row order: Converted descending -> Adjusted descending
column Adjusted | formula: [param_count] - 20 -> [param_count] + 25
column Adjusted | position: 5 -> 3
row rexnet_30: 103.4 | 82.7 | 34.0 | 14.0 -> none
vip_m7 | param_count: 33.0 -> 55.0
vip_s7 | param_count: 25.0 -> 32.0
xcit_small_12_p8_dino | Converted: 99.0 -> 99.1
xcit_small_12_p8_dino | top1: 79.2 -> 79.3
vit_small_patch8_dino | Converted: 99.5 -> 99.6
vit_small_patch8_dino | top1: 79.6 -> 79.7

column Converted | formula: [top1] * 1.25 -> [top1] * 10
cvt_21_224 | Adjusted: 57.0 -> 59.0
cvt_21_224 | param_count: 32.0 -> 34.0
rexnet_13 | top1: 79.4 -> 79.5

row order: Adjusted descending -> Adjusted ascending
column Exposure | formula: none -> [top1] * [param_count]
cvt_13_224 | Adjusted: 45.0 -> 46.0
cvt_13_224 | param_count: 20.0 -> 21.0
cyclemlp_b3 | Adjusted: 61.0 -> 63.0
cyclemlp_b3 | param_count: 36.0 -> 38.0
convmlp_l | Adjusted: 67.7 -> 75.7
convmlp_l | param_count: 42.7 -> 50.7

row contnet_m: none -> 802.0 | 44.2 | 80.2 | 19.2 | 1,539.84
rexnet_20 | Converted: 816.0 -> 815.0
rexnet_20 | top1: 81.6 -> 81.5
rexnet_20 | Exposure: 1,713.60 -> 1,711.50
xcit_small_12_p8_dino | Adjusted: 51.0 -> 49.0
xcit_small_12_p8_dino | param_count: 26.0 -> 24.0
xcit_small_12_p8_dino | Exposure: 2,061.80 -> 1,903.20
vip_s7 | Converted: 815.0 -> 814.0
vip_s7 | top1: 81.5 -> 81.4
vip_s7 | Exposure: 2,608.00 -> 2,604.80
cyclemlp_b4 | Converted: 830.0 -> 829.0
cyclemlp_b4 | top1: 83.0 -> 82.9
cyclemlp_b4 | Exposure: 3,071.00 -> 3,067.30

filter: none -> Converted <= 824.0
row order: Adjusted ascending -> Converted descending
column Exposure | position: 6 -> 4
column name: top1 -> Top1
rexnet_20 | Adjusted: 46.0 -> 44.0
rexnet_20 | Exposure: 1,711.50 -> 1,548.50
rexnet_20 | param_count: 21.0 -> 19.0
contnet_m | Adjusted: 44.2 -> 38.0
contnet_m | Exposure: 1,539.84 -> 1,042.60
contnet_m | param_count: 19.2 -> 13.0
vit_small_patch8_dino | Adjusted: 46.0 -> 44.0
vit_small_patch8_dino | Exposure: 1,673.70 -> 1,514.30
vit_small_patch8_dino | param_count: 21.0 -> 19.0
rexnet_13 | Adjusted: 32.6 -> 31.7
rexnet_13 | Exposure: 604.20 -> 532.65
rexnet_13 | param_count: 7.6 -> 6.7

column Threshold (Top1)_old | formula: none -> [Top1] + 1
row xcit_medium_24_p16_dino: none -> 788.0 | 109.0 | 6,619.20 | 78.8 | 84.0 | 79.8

Problem to work on ▸
Each line of the listing that includes the word "ascending" counts once; give the total as a single number.

Answer for this exercise ▸
2